───── SOURCE DATA

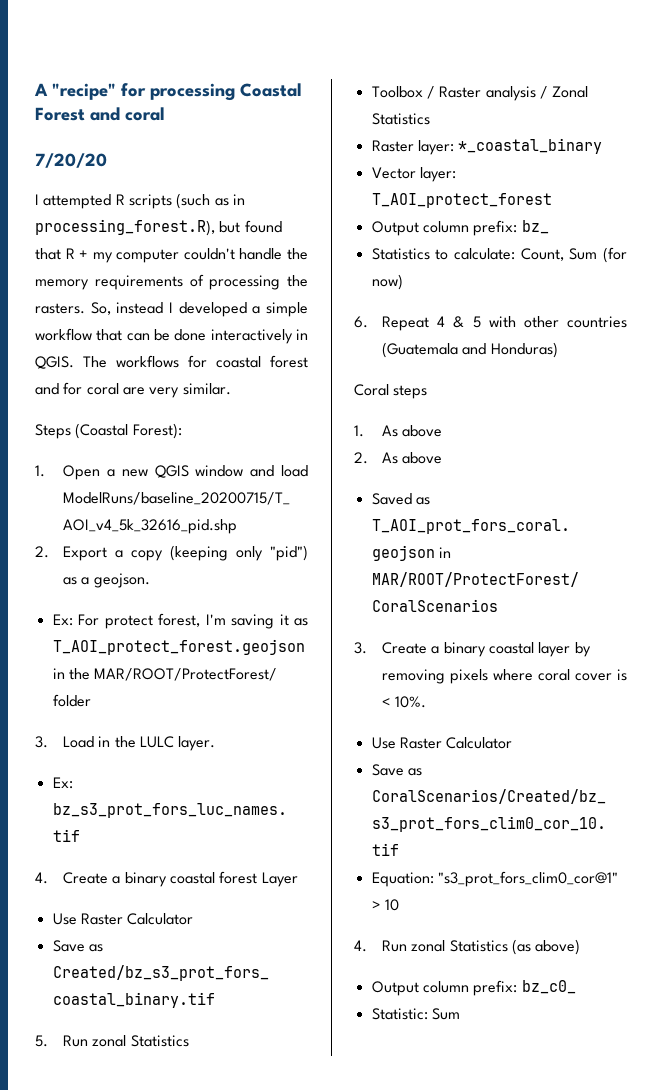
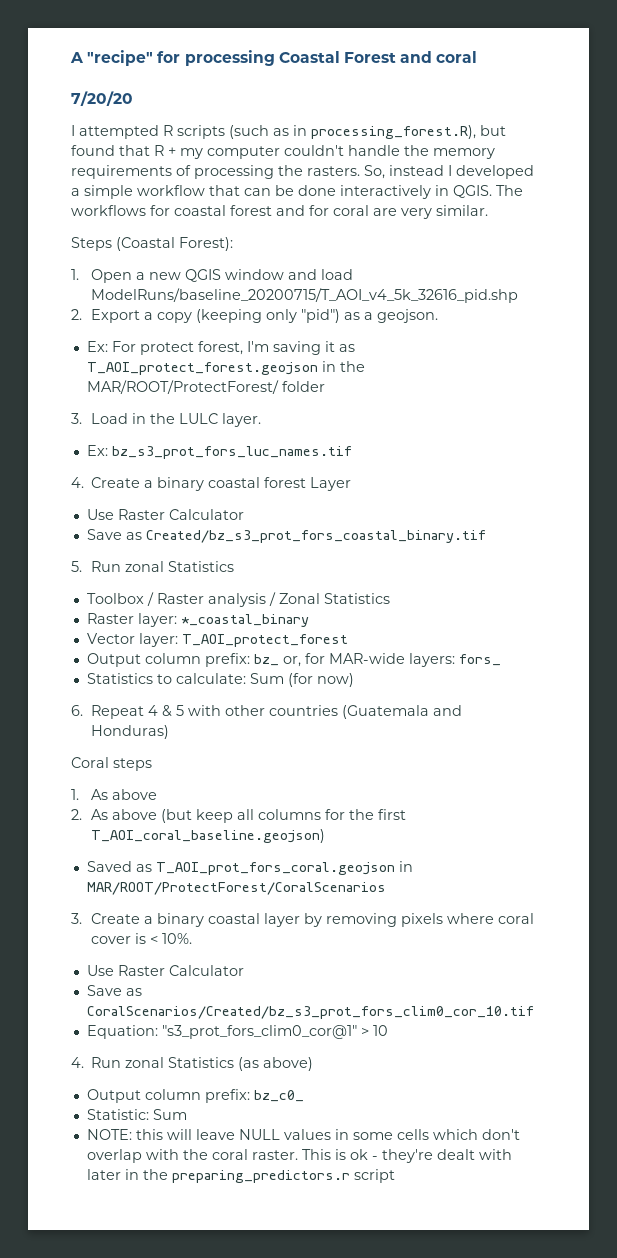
(549, 227) none -> [282,653,501,667] or, for MAR-wide layers: fors_
[520,248,564,261] Count, -> (246, 678) none
(443, 458) none -> [160,809,406,823] [90,829,325,843] (but keep all columns for the first T_AOI_coral_baseline.geojson)
(460, 1014) none -> [86,1129,520,1140] [86,1149,512,1163] [86,1169,395,1183] // NOTE: this will leave NULL values in some cells which don't overlap with the coral raster. This is ok - they're dealt with later in the preparing_predictors.r script

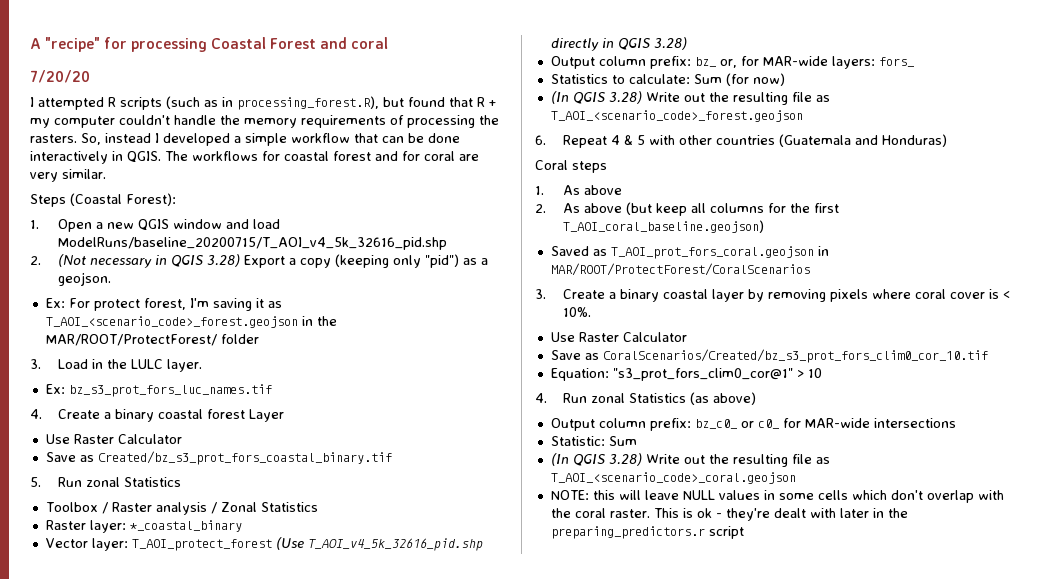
(82, 314) none -> [57,254,240,268] (Not necessary in QGIS 3.28)
[86,362,318,375] T_AOI_protect_forest.geojson -> [45,316,298,328] T_AOI_<scenario_code>_forest.geojson
(348, 640) none -> [275,537,483,551] [550,37,687,51] (Use T_AOI_v4_5k_32616_pid.shp directly in QGIS 3.28)
(354, 680) none -> [550,91,830,105] [550,110,803,122] // (In QGIS 3.28) Write out the resulting file as T_AOI_<scenario_code>_forest.geojson
[86,1109,187,1120] // Statistic: Sum -> [740,418,956,429] [550,436,637,446] [550,453,830,467] [550,472,796,484] or c0_ for MAR-wide intersections // Statistic: Sum // (In QGIS 3.28) Write out the resulting file as T_AOI_<scenario_code>_coral.geojson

──────────

▶ _WORK TO BE COMPLETED_
When you give the entries again, keep them exact and omit any picture they contain.

▶ _RESPONSE_
(549, 227) none -> [282,653,501,667] or, for MAR-wide layers: fors_
[520,248,564,261] Count, -> (246, 678) none
(443, 458) none -> [160,809,406,823] [90,829,325,843] (but keep all columns for the first T_AOI_coral_baseline.geojson)
(460, 1014) none -> [86,1129,520,1140] [86,1149,512,1163] [86,1169,395,1183] // NOTE: this will leave NULL values in some cells which don't overlap with the coral raster. This is ok - they're dealt with later in the preparing_predictors.r script

(82, 314) none -> [57,254,240,268] (Not necessary in QGIS 3.28)
[86,362,318,375] T_AOI_protect_forest.geojson -> [45,316,298,328] T_AOI_<scenario_code>_forest.geojson
(348, 640) none -> [275,537,483,551] [550,37,687,51] (Use T_AOI_v4_5k_32616_pid.shp directly in QGIS 3.28)
(354, 680) none -> [550,91,830,105] [550,110,803,122] // (In QGIS 3.28) Write out the resulting file as T_AOI_<scenario_code>_forest.geojson
[86,1109,187,1120] // Statistic: Sum -> [740,418,956,429] [550,436,637,446] [550,453,830,467] [550,472,796,484] or c0_ for MAR-wide intersections // Statistic: Sum // (In QGIS 3.28) Write out the resulting file as T_AOI_<scenario_code>_coral.geojson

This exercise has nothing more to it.